– С моей точки зрения, именно это и является идеалом. Чтобы все (или почти все) люди стали субъектами, творцами и лидерами. А с точки зрения Ортеги-и-Гассета, это невозможно даже как мечта. Он, важно подчеркнуть, вообще здесь находится в обороняющейся позиции. Он говорит, что всю жизнь, всегда историю творило ограниченное количество активных и ответственных людей. А потом тех захлестнула волна, пришла толпа пассивных людей и захлестнула, утверждая собственное право на агрессивную пассивность и посредственность.
– Да, но в конце он пишет про свои заветные Соединенные Штаты Европы.
– Нет, поскольку он разбирает идеальный тип, и этот тип – страшилка, идеальная в своей завершенной одиозности. Этот тип такой выступает в связке, в оппозиции: творческое меньшинство – это хороший парень, а человек-масса – это плохой парень! Так что, в общем, в самом человеке-массе ничего хорошего нет. И Ортега рисует идеальный тип.
Другое дело, что, с его точки зрения, человек-масса сам по себе очень плох, но это – чудовищный и неожиданный побочный продукт каких-то хороших вещей, тенденций, явлений. Он ведь не против того, чтобы наука и техника развивались, чтобы меньше людей умирало, не против либеральных свобод. Но вот он считает, что это просто неожиданное побочное следствие проекта модерна.

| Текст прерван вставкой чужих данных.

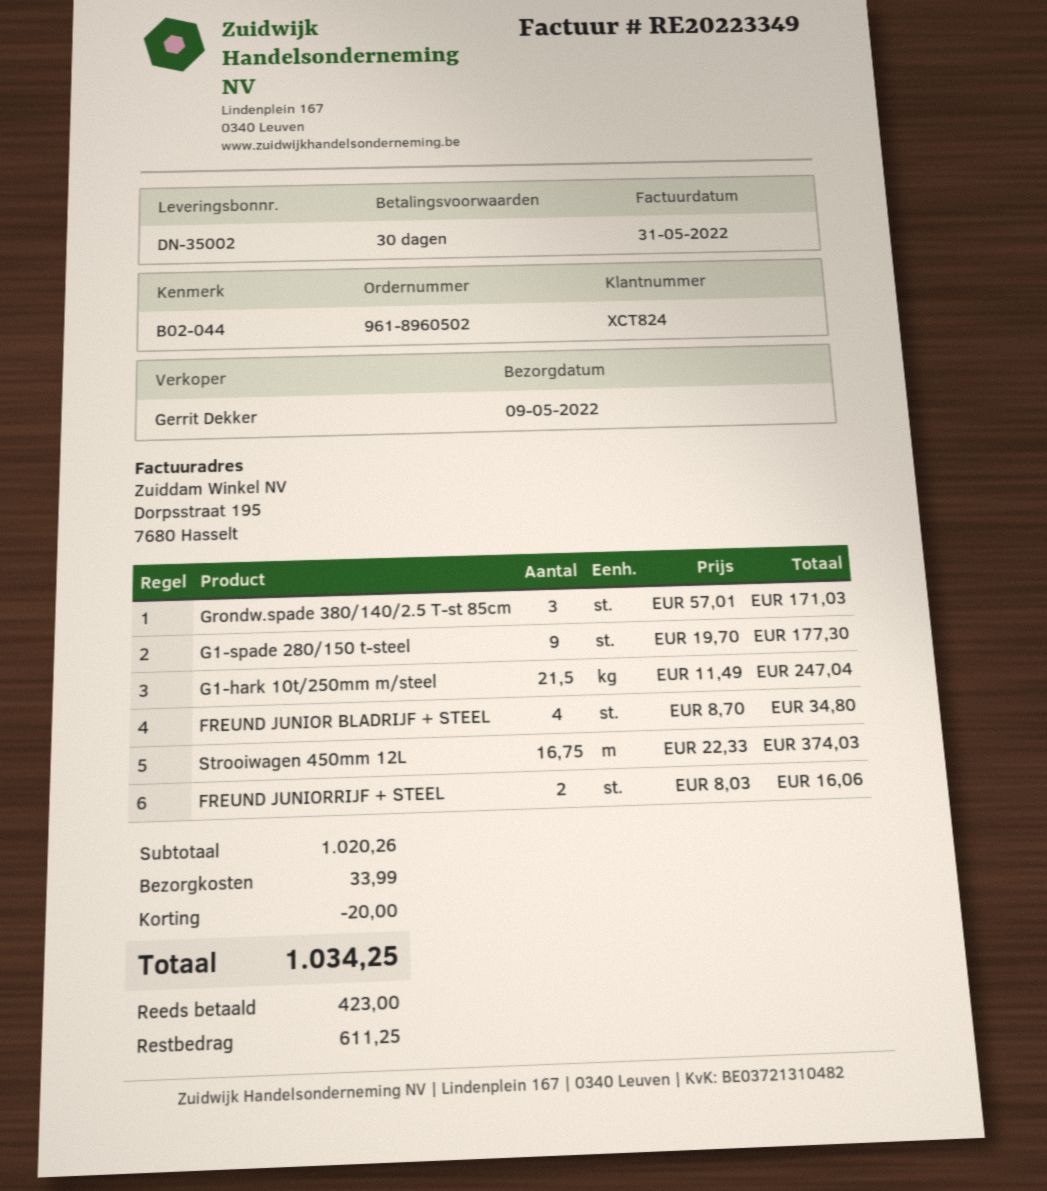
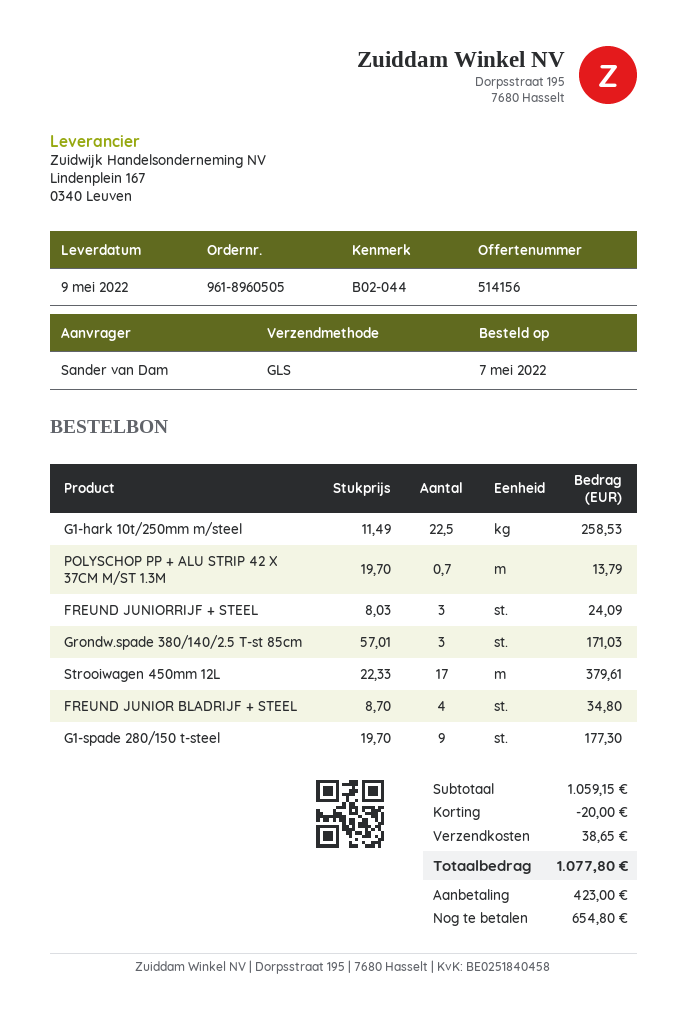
order number: 961-8960502 -> 961-8960505
G1-hark 10t/250mm m/steel: 21.5 x 11.49 = 247.04 -> 22.5 x 11.49 = 258.53
Strooiwagen 450mm 12L: 16.75 x 22.33 = 374.03 -> 17 x 22.33 = 379.61
FREUND JUNIORRIJF + STEEL: 2 x 8.03 = 16.06 -> 3 x 8.03 = 24.09
POLYSCHOP PP + ALU STRIP 42 X 37CM M/ST 1.3M: none -> 0.7 x 19.70 = 13.79
subtotal: 1020.26 -> 1059.15
shipping: 33.99 -> 38.65
total: 1034.25 -> 1077.80
balance: 611.25 -> 654.80

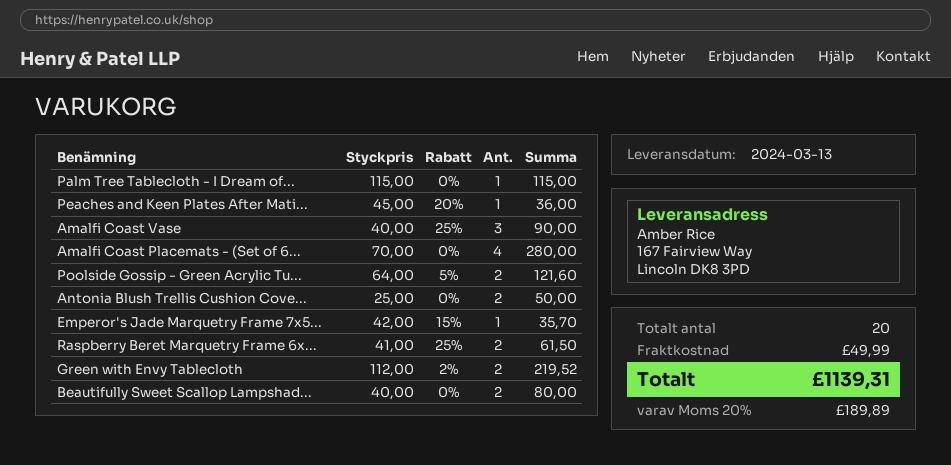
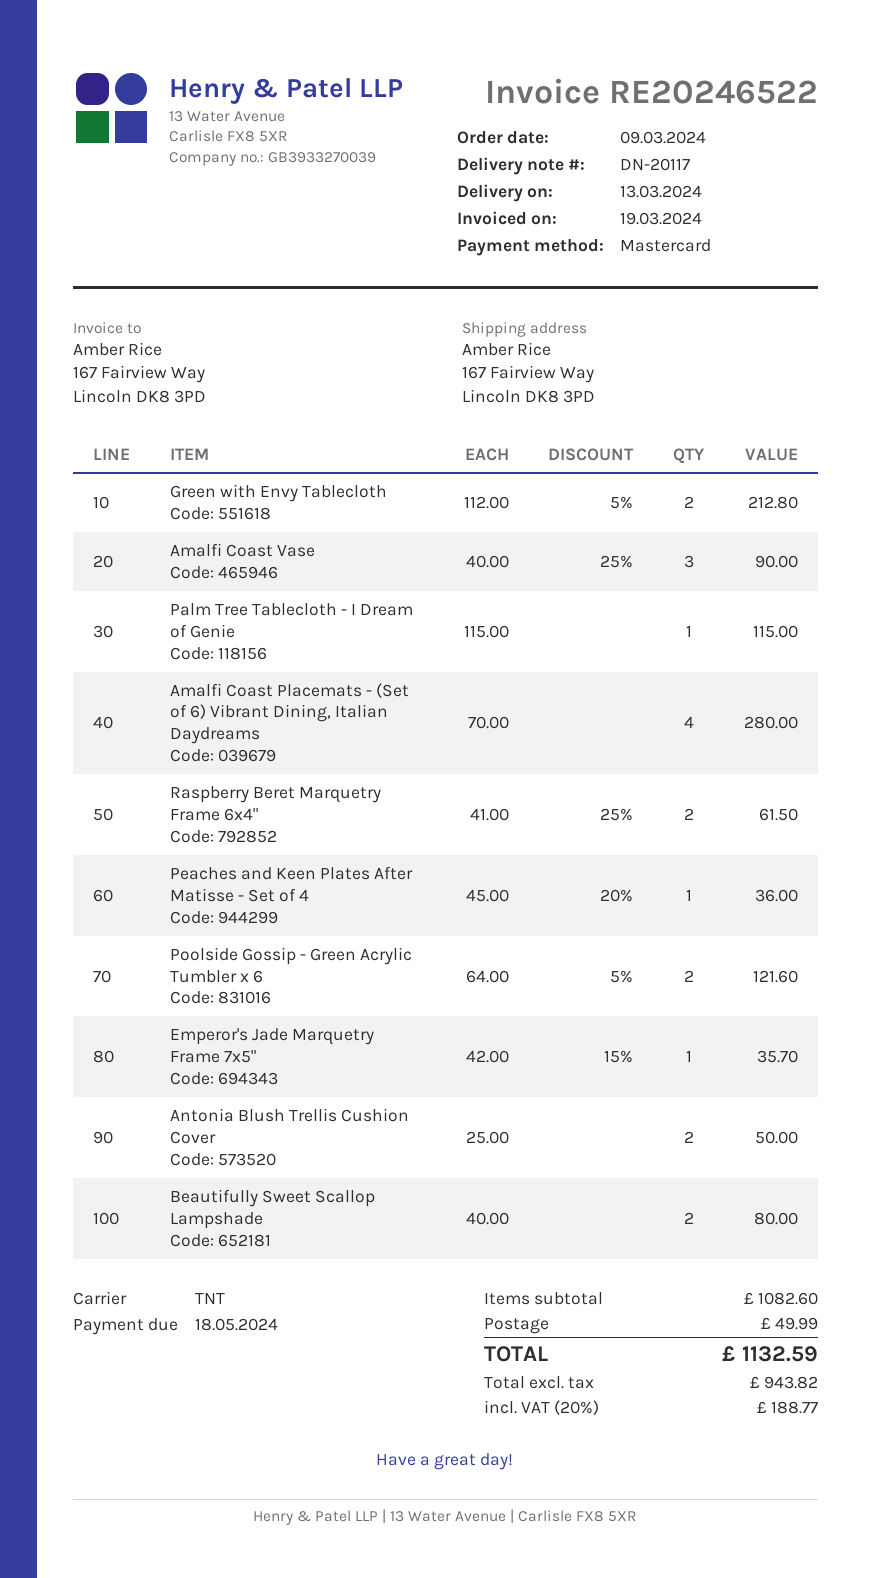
Green with Envy Tablecloth: 2 x 112.00 - 2% = 219.52 -> 2 x 112.00 - 5% = 212.80
tax: 20% = 189.89 -> 20% = 188.77
total: 1139.31 -> 1132.59

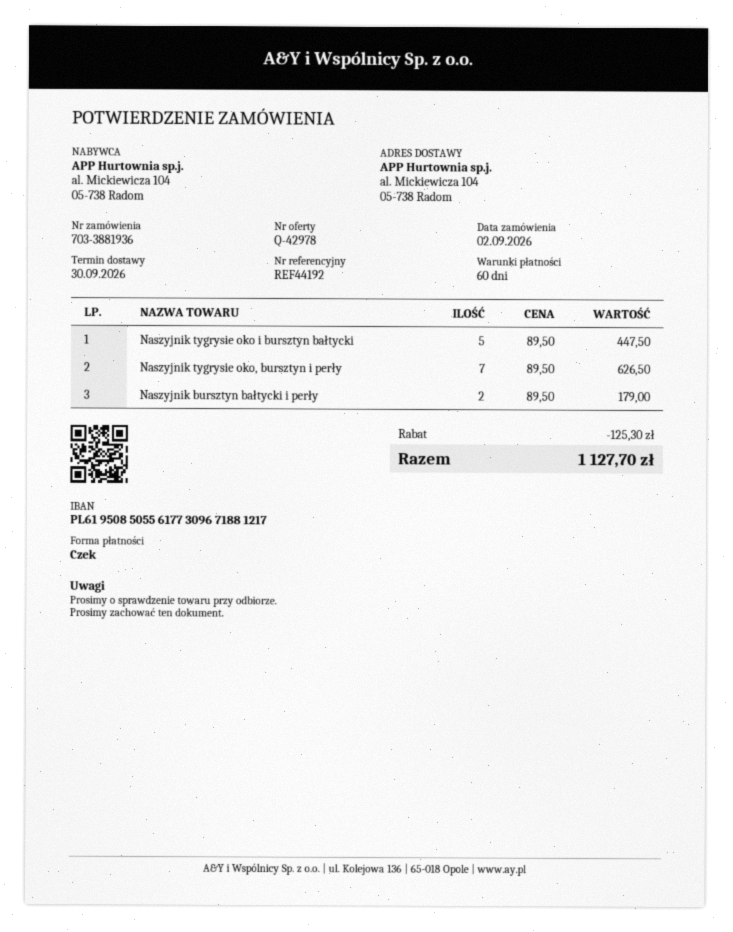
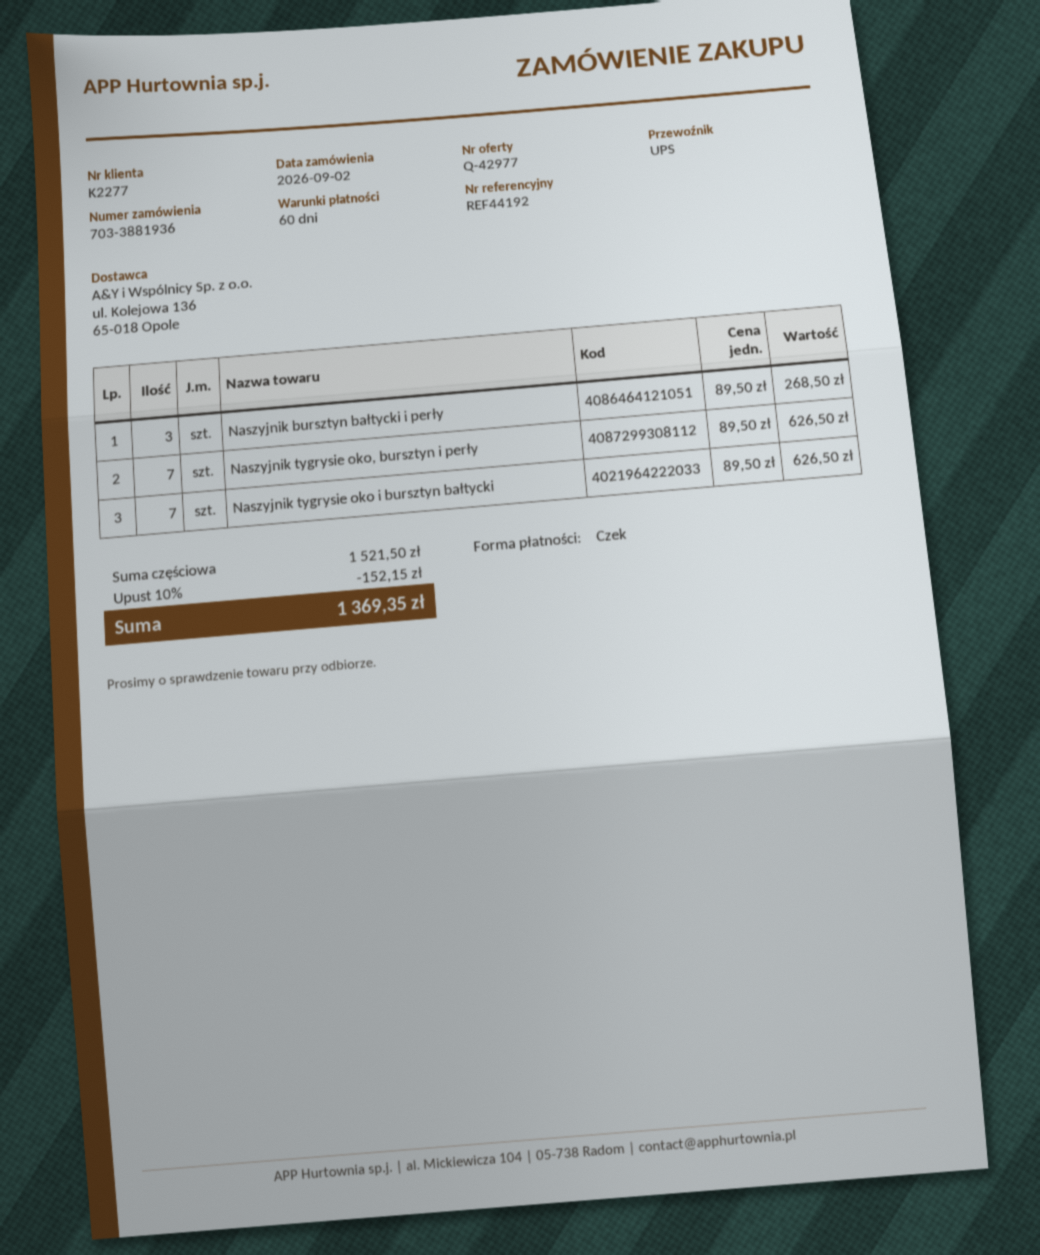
quote number: Q-42978 -> Q-42977
Naszyjnik tygrysie oko i bursztyn bałtycki: 5 x 89.50 = 447.50 -> 7 x 89.50 = 626.50
Naszyjnik bursztyn bałtycki i perły: 2 x 89.50 = 179.00 -> 3 x 89.50 = 268.50
discount: 125.30 -> 152.15
total: 1127.70 -> 1369.35

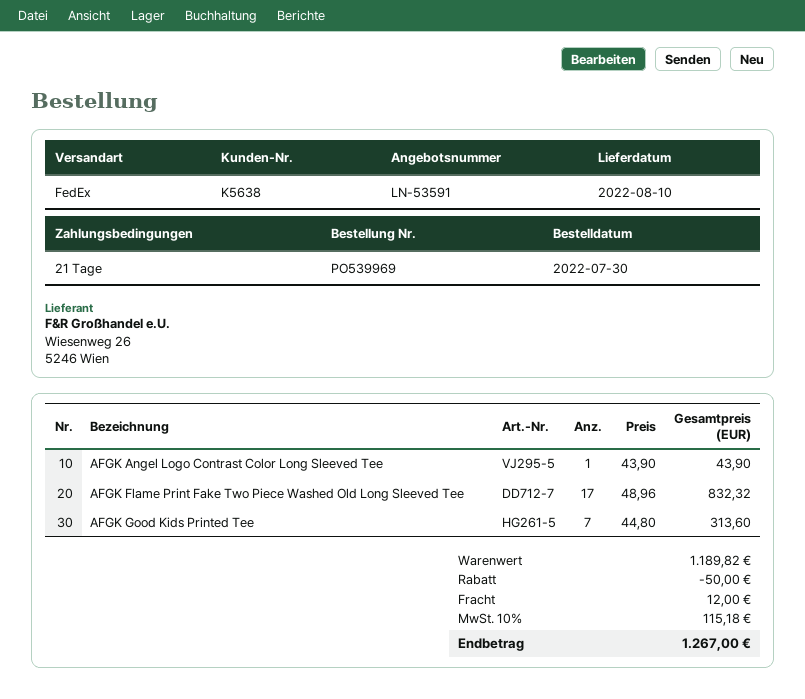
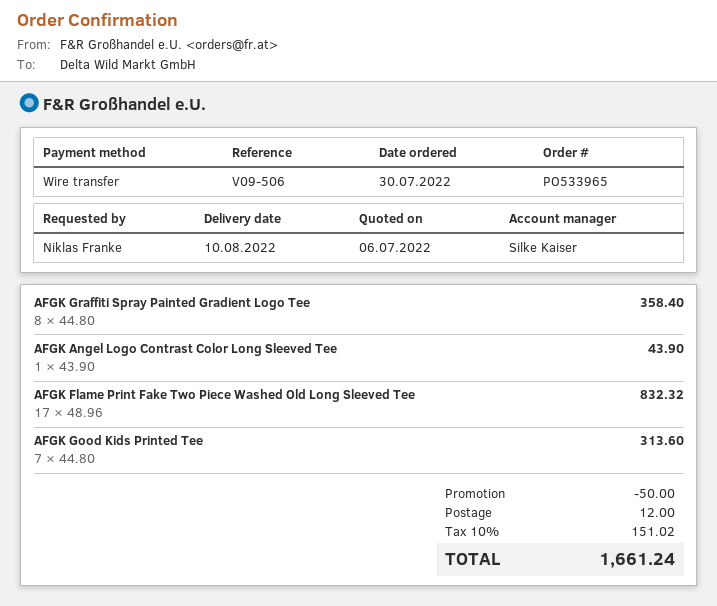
order number: PO539969 -> PO533965
AFGK Graffiti Spray Painted Gradient Logo Tee: none -> 8 x 44.80 = 358.40
tax: 10% = 115.18 -> 10% = 151.02
total: 1267.00 -> 1661.24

То есть если отвечать на ваш вопрос, то сам по себе человек-масса – это, скорее всего, образ зла, поскольку этот идеальный тип концентрирует в себе черты, с точки зрения Ортеги-и-Гассета, устрашающие и чудовищные. Но само это зло диалектически является побочным продуктом и порождением каких-то хороших тенденций и может их уничтожить.
Ортега-и-Гассет интересен тем, что он не резко разрывает с разумом, с Просвещением; он хочет из чистого разума сделать жизненный разум. Просвещение – это не плохо, надо только понять, что оно пришло к кризису и распаду. Демократия – это не плохо, надо только понять, что она породила свою противоположность в виде человека-массы. То есть он мыслитель такой неконтрастный, непронзительный, неэкстремальный. Он говорит не о трагическом, не об отчаянном, не «все погибло!». Он скорее говорит: вот, смотрите, с одной стороны, так, а другой стороны, этак. Он не доводит противоречия до каких-то крайностей. По стилю и духу Ортега-и-Гассет не революционер мысли, а реформист мысли.
– Во-первых, у него, в духе проекта модерна и Просвещения, церковь должна потесниться и уйти куда-то на обочину, а в центре духовной жизни должен встать Университет. Не просто как место штамповки специалистов, а как такая ключевая ценность. Но при этом сам Университет должен радикально измениться: утратить свой характер узкой специализации, утилитаризма, объективизма и позитивизма. Философия должна стать другой. Тут нет какого-то противоречия. С одной стороны, университет становится центром всего, с другой стороны, он меняется, реагирует на какие-то вызовы времени.
– Но Ортега-и-Гассет выступал за радикальное обновление и самой философии, однако круг его интересов шире: он и философ науки, и эстетик, занимается и историософией и эпистемологией занимается. И культурологией, как сейчас бы сказали. То есть просто в каждой из этих областей он демонстрирует, как это работает в более прикладных областях. Философия – лишь некое средоточие его обширных интересов. Но, как универсальный гуманитарий широкого размаха, уже в более узких сферах своих интересов он показывает, как возможно преодолеть этот позитивистский взгляд на мир. Опять же, я не могу сейчас все пересказать, я только могу вам посоветовать самой почитать. Кстати, Ортега-и-Гассет – пример философа, который пишет ярко. И хочется его цитировать, цитировать, цитировать! Очень много каких-то ярких и сочных высказываний. Именно потому что Ортега-и-Гассет выступает как философ и как гуманитарий самого широкого размаха, то во всех областях он показывает, как можно быть философом такого вот самого широкого подхода. Другое дело, что кроме «философии жизни» и экзистенциализма на него еще огромное влияние оказали неокантианцы. Но это тоже отдельная тема. Он не зря слушал несколько лет лекции Когена и Наторпа.
Но, в любом случае, одного ярлычка очень мало для такой громадной фигуры.